Personal information
- Born: 15 December 1999 (age 26)

Sport
- Country: Austria
- Sport: Taekwondo
- Event: Recognized Poomsae
- Club: Taekwondo Verein Wörgl
- Coached by: Daniel Pirchmoser

Achievements and titles
- Regional finals: 3rd place, bronze medalist(s)
- Highest world ranking: 5 (2026)

Medal record
Women's Taekwondo
Representing Austria
European Championships
| Bronze medal – third place | 2023 Innsbruck | Poomsae, f under 30 |
European Universities Combat Championships
| Gold medal – first place | 2023 Zagreb | Poomsae, f under 30 |

= Anna Schneeberger =

Austrian athlete (born 1999)

Anna Schneeberger (born 15 December 1999) is an Austrian taekwondo athlete and European bronze medalist.

== Career ==

Anna Schneeberger started practising the Korean martial art taekwondo at the age of six and trains at Taekwondo Verein Wörgl.

In 2016, she took part in her first international competition, the Austrian Open Poomsae, where she came third in the junior women's individual poomsae competition. She participated in the European Championships in 2017 and 2019 and the World Championships in 2020.

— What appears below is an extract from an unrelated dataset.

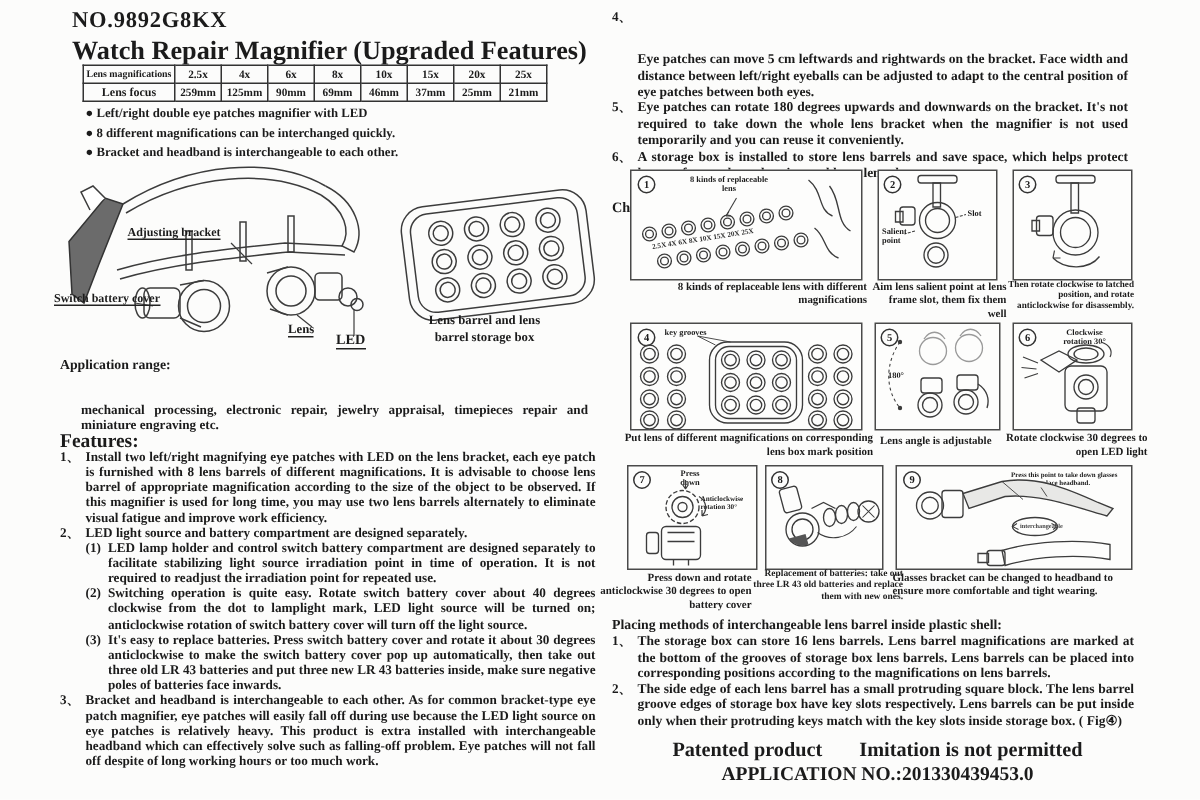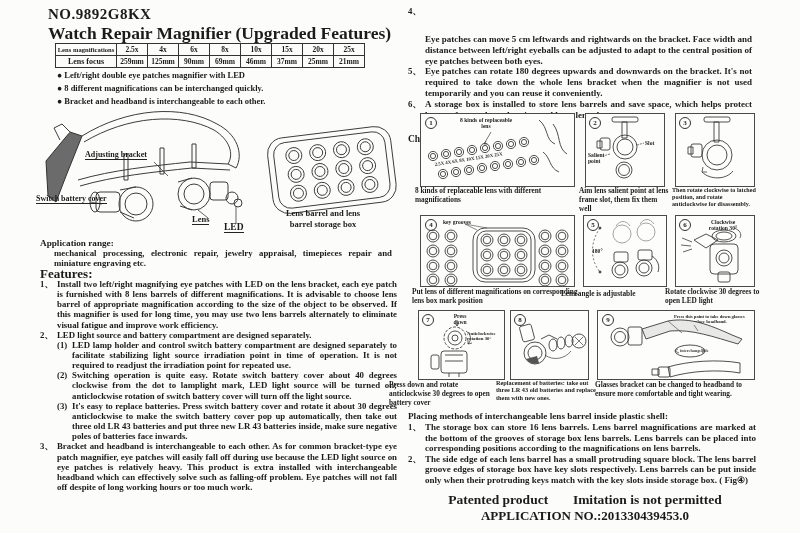"8 kinds of replaceable lens with" .cap { text-align: left -> right }
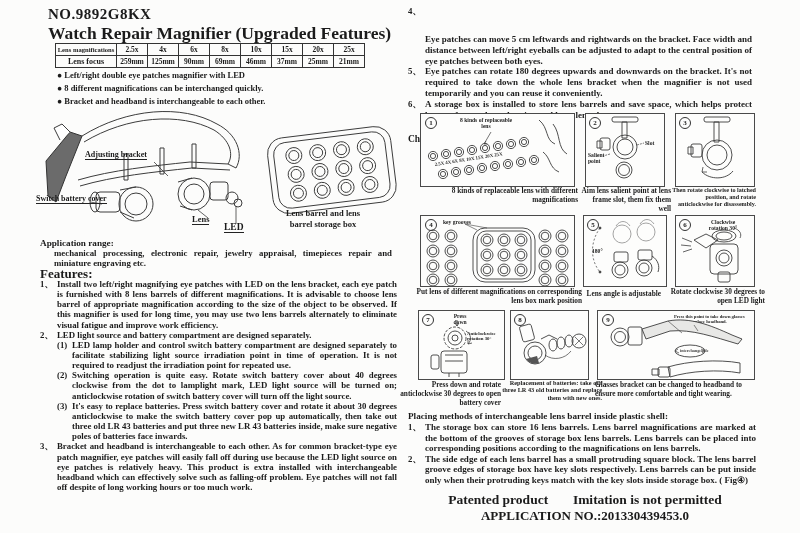"mechanical processing, electronic" div.jtext { margin-top: none -> 20px }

In 2023, she claimed first place in the women's individual competition at the European Universities Combat Championships in Zagreb. At the 2023 European Poomsae Championships in Innsbruck, Schneeberger beat Germany in the quarter-finals and lost to Şeyda Nur Yavuz from Turkey in the semi-finals, thus winning a bronze medal in the women's traditional poomsae competition. She placed 5th in the women's individual poomsae competition at the 2024 World Poomsae Championships in Hong Kong, and, alongside fellow national team member Carmina Presinszky, participated in the 2025 European Poomsae championships in Tallinn, where she also achieved a 5th place.